Brooklyn last night and I approached everything. To such a point that I can still remember one set that I didn’t approach because that was the exception, not the norm. The 25 or so that I did approach are a little less clear, but some notable girls stand out. Two girls at the bar and I open with something retarded. One kind of dismisses me but the other starts talking to me and telling me that I’m interesting. I kiss her in less than 30 seconds but we don’t makeout. She seems sort of surprised, sort of not sure what to do. The set dies quickly afterwards, I should have tried to move her.
Another set with three very tell, cute Dutch girls. I talk to mine for a while and I think it’s going fairly good but her friends pull her away. But it was super, super weak what I did. I didn’t try to talk to the friends or get her number or literally do anything but stand there like a herb. In terms of attraction my best set of the night happened towards the end. A girl called something or other and I open by walking up and saying “Hey, I was an English teacher in Russia… I was…. God damn awful at it!” They’re like “Is that your pickup line?” and I say “No… That’s called a story. A pickup line would be me saying you have a nice necklace.” So her friends leave and I end up talking to this girl and I can tell she’s attracted but she’s just, just barely not cute enough which sucks. It’s annoying to generate obvious attraction in a girl like that but not a cuter one.

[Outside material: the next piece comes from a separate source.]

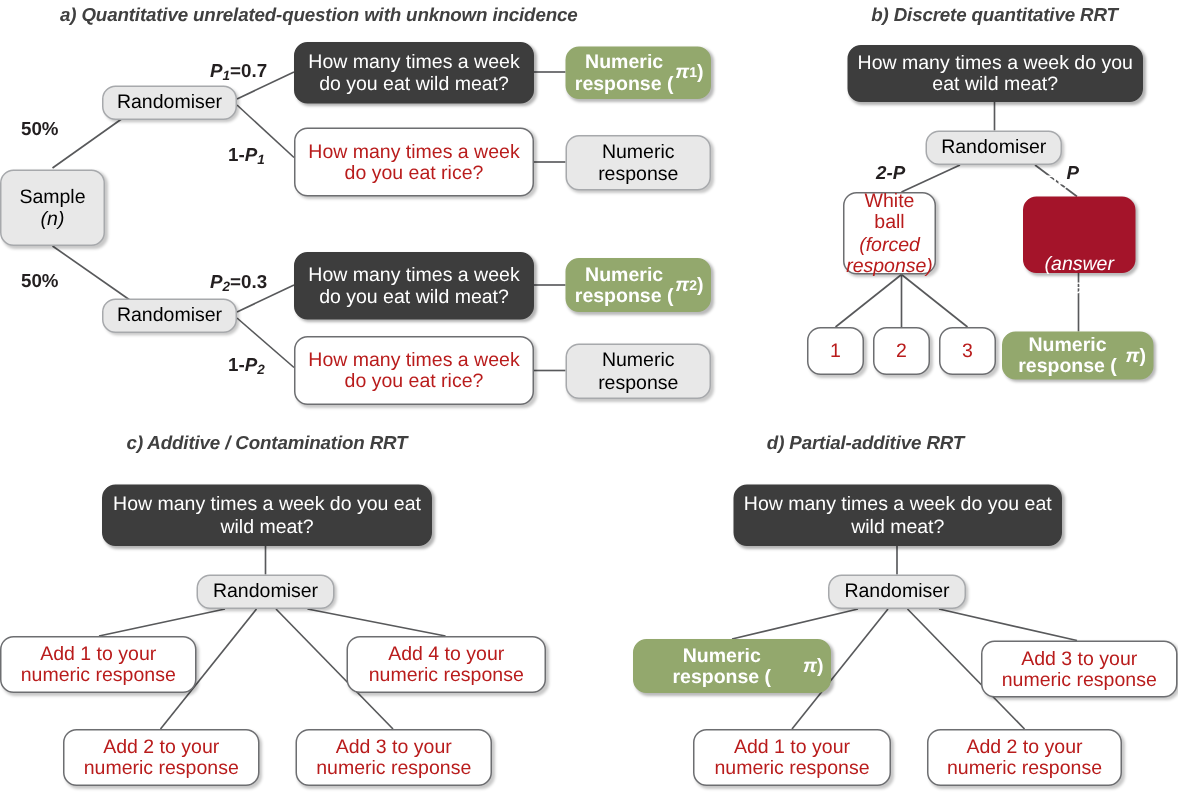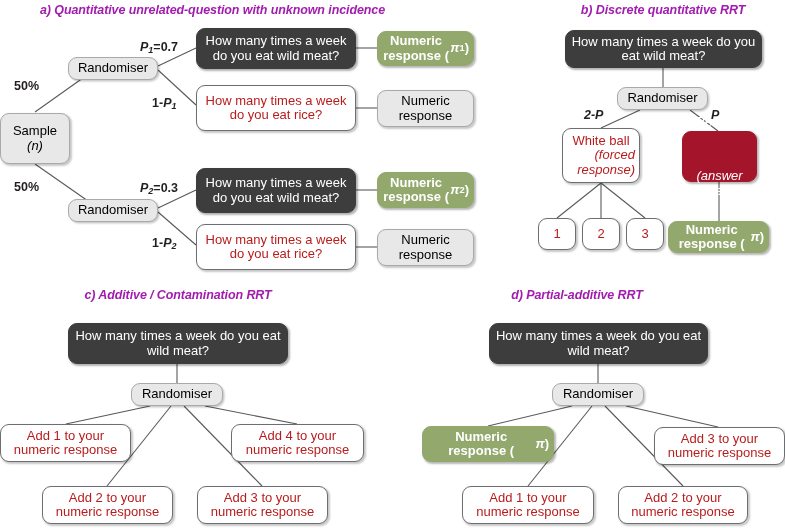"a) Quantitative unrelated-question with" .ptitle { color: #a21caf -> #404040 }
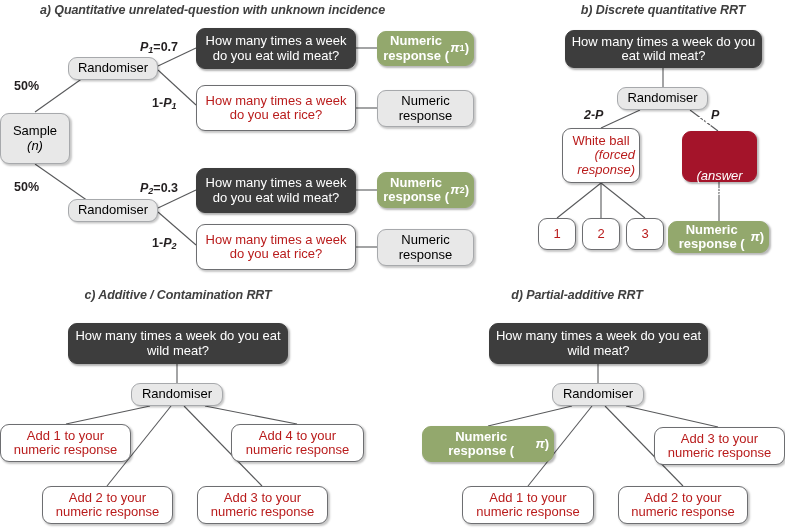"White ball" div.node { text-align: right -> none; width: 78px -> 62px }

Some notes on what I fucked up last night. First and foremost, I asked too many damn questions. It’s not even that questions are bad, but they cause me to become invested in the outcome and I can literally notice sets start to crumble when I start asking questions. I really have to hammer home the idea of making statements. To the point that I may want to focus on nothing but practicing making statements for a week. I think my game would go up quite a bit. With that in mind, after 5 months of going out (almost) every night, here are my 5 base principles.
1. Always be leading
2. Open everything
3. Few questions, lots of statements.
4. Go for the number
5. Minimize discussions about sets (with my wingman)

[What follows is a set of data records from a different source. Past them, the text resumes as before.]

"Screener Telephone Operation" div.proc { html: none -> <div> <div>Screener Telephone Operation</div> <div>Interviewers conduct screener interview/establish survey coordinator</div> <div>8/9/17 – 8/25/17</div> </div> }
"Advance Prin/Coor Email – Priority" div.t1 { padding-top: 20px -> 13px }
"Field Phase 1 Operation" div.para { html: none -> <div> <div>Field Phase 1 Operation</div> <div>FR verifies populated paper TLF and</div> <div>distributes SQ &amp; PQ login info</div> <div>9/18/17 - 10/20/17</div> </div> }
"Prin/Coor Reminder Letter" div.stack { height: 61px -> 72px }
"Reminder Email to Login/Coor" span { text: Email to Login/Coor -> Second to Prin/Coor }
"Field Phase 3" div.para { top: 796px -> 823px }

By sticking to these I expect to see consistent results. And I hope to see these results sooner rather than later. Half the reason I go out every single day is because I’m damn impatient to get good at this. I look at guys crushing it in game and I don’t think they’re gods, instead I’m thinking why am I not that good yet? After five months and maybe 600 approaches… I’ll get there though. The question is not *if* but *when*.
-Last night was the most energy I ever had. Ever. And it happened because I opened everything.
-I cannot stress the set destroying power of questions enough.
-As I told my wingman last night, doing game is the funnest hobby ever!
-I continue to stand by my belief that day game is easier than night game.
-I wasn’t leading enough last night. Let’s work on that.